Witness to Wisdom in Action

Let’s get down to some real lessons I have learned from the life experience of people in their nineties. When you ask ninety year olds for advice for other seniors, these are some of the answers I have heard: “Lie a lot, because if you tell them about all your troubles, they’ll put you in a nursing home.” “If you don’t want to fall, then watch where you are going.” “The only thing to fear is driving on the parkway at night.”

In his seventies, my father-in-law fell and injured his spinal cord. He became quadriplegic, and lived to age ninety seven. When I asked him for his advice to seniors, he said, “Tell them to fall on something soft.” A few days later he said to me, “It doesn’t always work. They stood me up on my feet in therapy and I fell over on my wife—and broke her leg! So, tell them to just fall up. I laughed because it sounded like a joke, but I learned he was telling me much more.

When it became too difficult to care for him in our home, he was admitted to a nursing home. He began to develop abdominal pain and vomiting after many months in the nursing home. I did not feel it was appropriate to put him through tests looking for a diagnosis because he looked like he had a short time left to live. A new nursing home was built near our home, and so I announced I was moving him there so we could be close by and spend more time with him. I was told, “You are not in charge of his care. If you move him, you are responsible for his medical bills.” My response was that he had very little time left, and if I had to pay for it, I could afford it.

So we moved him. Within three days at the new place he was smiling, eating, and free of pain. Here, in this new, close-by place, he was not dying anymore—and I was responsible for his bills. Of course, I didn’t tell him about that—but I was really curious so I just asked him, “How come you’re not dying anymore?”
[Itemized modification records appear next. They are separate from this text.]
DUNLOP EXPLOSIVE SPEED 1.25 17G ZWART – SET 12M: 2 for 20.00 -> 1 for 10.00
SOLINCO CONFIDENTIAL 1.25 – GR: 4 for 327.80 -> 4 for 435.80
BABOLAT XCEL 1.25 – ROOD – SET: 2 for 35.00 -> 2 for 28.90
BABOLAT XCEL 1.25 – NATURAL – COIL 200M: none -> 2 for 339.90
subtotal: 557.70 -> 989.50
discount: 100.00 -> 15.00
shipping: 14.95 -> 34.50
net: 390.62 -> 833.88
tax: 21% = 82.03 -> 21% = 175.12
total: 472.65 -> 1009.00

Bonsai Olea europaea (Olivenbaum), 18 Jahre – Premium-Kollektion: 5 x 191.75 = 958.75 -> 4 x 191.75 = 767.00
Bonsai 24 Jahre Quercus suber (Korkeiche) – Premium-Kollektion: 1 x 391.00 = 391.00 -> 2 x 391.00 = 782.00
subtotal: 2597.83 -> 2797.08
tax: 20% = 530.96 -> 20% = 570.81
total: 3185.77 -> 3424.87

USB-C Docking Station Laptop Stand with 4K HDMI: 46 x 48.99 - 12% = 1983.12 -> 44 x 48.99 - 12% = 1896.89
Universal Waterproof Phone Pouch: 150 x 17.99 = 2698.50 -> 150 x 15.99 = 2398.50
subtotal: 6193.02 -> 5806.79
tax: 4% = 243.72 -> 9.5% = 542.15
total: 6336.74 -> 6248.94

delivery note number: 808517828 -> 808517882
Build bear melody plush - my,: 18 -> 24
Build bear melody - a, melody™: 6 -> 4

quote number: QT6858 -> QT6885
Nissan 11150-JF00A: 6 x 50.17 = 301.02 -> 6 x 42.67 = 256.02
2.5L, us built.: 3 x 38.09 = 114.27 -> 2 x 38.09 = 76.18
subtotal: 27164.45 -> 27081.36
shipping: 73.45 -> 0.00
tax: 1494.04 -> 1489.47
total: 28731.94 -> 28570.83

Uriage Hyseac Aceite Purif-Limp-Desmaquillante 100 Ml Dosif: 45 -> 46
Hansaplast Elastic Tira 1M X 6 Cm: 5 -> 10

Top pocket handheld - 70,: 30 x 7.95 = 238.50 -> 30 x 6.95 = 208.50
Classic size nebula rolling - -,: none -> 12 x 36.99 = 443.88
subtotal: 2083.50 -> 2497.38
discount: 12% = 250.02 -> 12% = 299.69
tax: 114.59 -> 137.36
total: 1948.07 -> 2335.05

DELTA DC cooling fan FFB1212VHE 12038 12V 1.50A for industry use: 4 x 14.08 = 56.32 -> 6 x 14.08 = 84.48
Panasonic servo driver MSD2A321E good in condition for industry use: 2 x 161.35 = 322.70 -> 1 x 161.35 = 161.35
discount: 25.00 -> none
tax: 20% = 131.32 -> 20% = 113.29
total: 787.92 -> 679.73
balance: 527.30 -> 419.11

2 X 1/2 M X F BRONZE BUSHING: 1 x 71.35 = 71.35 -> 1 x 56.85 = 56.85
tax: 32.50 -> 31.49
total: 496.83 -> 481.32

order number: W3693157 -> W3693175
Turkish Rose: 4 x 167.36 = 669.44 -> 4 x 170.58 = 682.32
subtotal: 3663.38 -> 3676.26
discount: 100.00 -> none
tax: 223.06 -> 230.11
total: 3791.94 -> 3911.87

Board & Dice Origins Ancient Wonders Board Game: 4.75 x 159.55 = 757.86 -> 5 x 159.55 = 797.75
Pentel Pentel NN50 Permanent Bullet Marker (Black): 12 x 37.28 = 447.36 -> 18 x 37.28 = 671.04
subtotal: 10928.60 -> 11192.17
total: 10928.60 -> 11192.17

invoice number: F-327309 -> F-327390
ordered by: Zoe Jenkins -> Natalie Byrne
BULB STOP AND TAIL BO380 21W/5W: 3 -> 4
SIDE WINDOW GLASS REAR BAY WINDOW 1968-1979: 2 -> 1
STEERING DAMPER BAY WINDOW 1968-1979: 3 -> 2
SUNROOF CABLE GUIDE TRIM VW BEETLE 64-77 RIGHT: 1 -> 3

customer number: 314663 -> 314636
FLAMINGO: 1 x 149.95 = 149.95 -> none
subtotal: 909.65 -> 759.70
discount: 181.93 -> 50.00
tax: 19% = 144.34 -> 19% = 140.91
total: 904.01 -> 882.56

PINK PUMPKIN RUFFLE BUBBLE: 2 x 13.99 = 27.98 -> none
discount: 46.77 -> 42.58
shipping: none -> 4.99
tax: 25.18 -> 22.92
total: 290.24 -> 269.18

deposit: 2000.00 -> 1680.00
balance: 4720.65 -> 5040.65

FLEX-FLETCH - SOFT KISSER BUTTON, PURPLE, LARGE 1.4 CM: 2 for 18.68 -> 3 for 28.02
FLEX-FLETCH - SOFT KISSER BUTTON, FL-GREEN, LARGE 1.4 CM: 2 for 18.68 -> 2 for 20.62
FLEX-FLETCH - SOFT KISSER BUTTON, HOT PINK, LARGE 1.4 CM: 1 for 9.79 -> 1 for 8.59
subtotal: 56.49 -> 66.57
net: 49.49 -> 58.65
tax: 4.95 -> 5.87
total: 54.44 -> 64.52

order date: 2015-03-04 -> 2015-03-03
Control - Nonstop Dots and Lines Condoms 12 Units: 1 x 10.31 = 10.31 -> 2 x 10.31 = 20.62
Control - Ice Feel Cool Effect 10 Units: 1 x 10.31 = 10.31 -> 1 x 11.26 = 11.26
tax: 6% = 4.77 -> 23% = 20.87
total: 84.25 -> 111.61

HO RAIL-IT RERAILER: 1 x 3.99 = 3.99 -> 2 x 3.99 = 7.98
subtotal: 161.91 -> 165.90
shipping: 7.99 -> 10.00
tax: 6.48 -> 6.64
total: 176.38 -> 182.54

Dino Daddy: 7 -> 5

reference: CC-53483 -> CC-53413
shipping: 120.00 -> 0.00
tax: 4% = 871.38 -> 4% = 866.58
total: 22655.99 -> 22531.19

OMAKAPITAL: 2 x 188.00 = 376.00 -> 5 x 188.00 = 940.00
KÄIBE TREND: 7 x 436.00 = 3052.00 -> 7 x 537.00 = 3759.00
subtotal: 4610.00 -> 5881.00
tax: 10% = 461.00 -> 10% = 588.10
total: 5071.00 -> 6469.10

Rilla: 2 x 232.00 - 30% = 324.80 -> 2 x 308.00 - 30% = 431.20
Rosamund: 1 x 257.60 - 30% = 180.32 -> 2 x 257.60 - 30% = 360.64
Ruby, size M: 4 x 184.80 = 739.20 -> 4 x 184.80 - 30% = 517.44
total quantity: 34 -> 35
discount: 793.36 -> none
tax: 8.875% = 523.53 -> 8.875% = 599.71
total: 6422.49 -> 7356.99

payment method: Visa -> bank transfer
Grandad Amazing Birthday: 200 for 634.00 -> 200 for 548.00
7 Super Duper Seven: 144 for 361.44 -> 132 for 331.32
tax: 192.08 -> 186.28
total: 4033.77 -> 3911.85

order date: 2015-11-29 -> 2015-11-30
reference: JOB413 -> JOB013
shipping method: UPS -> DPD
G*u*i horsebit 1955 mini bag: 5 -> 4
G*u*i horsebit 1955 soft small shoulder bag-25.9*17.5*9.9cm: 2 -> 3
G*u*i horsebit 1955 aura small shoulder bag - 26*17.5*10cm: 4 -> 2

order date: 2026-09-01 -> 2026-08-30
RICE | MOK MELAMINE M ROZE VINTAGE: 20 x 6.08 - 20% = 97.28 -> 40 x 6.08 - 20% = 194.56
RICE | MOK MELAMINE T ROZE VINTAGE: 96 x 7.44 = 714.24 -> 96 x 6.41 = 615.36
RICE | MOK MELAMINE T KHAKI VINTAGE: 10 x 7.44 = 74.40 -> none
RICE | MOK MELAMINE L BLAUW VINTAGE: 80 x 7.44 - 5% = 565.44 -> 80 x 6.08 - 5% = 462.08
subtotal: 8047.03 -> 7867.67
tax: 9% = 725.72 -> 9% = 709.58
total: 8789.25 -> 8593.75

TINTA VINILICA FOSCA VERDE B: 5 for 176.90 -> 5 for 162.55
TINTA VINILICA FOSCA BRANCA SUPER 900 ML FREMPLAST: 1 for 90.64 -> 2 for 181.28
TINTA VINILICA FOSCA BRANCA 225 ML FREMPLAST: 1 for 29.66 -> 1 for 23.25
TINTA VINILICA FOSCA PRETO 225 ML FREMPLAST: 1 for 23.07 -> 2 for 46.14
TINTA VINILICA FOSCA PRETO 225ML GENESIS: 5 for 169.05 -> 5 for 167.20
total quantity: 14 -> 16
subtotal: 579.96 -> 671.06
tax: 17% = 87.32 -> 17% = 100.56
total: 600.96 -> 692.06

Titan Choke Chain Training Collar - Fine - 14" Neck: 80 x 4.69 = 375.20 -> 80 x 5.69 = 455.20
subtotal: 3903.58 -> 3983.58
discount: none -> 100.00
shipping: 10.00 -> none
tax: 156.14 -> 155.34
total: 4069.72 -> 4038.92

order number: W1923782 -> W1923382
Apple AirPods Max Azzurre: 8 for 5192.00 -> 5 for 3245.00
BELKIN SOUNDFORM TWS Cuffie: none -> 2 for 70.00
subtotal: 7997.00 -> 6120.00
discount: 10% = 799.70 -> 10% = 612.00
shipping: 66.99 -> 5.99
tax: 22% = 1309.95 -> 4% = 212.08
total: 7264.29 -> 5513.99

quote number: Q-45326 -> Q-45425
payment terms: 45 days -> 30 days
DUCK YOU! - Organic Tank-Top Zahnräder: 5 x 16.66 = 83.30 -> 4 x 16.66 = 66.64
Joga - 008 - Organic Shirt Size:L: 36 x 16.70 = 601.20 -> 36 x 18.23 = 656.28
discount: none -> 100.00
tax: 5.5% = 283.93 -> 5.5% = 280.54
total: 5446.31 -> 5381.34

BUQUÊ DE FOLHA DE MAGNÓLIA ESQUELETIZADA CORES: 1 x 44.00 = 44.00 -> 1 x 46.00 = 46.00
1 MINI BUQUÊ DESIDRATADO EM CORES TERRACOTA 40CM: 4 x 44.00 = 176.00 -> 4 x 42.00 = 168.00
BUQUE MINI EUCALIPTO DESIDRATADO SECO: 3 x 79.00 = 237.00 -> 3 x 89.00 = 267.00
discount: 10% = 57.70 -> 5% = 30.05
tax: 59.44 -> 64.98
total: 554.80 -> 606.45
His response was direct and honest: “I was literally dying to make them happy at the other nursing home. They were tired of taking care of me.” As a doctor, those words really hit home for me. But thankfully he lived for many more years, with me encouraging him to live to be one hundred and get on television! Then one night when my wife and I accompanied his wife to feed him dinner, he said to all of us, “No vitamins. No dinner.” His look told us he was tired and ready to leave his body. That night he died quietly after we left.  I felt he was teaching me about how to just fall up. Those words are on his head stone. I can tell you that dying can be a very different experience when it is not a failure, and doctors and family do not interfere with a person’s wishes when that person is tired of their body.

My Dad really died laughing at the stories my Mom was telling us all at his bedside about their early dates. It turns out my father lost a coin toss, and had to take my mother out for their first date—the rest is history. I think we need to ask seniors who are willing to share their wisdom and experience to get more involved in the education of our children. I noticed how busy my mother was being a great grandmother to her own grandchildren, but also helping people beyond her own family with her wisdom and experience. For me, the words great and grand are meaningful and represent the experience of a lifetime built upon an unshakable foundation of love, acceptance, and compassion, deserving of the “graduate degree” title, Grandmother or Great-Grandmother, certifying that you are not just a mother any longer, but a grand one or a great-grand one.

My mother in law, who also lived into her nineties, was my teacher, too. But, she would never discuss her age because, “My age is not a matter for discussion.” The family wouldn’t let me put her comment about her age on her headstone. When I asked her what I could pray for, for her, she responded from her wheelchair, “World peace.” I was expecting her to complain and whine about all her troubles, but she transcended her own needs, and taught me a great deal with her words and attitude about life.

Now some questions for you to contemplate:

  • Would you like to live to be one hundred?
  • How would you describe the relationship in your marriage, or any relationship you are involved in, from family to your occupation?
  • What mottoes are you living or dying by?
  • What are your happiness habits?
  • What have your children taught you?


2 Responses

  1. Jane Knox

    I loved this blog! Thank you. Sharing one’s age is restricting because the culture then defines how you are supposed to be. I am a big fan of Dr. Mario Martinez and the books he has written about longevity and health.
    Jane Knox

  2. Vicki E Sensat

    Bernie, this is one of the best things I’ve ever read–next to your books. God bless you. You are valuable.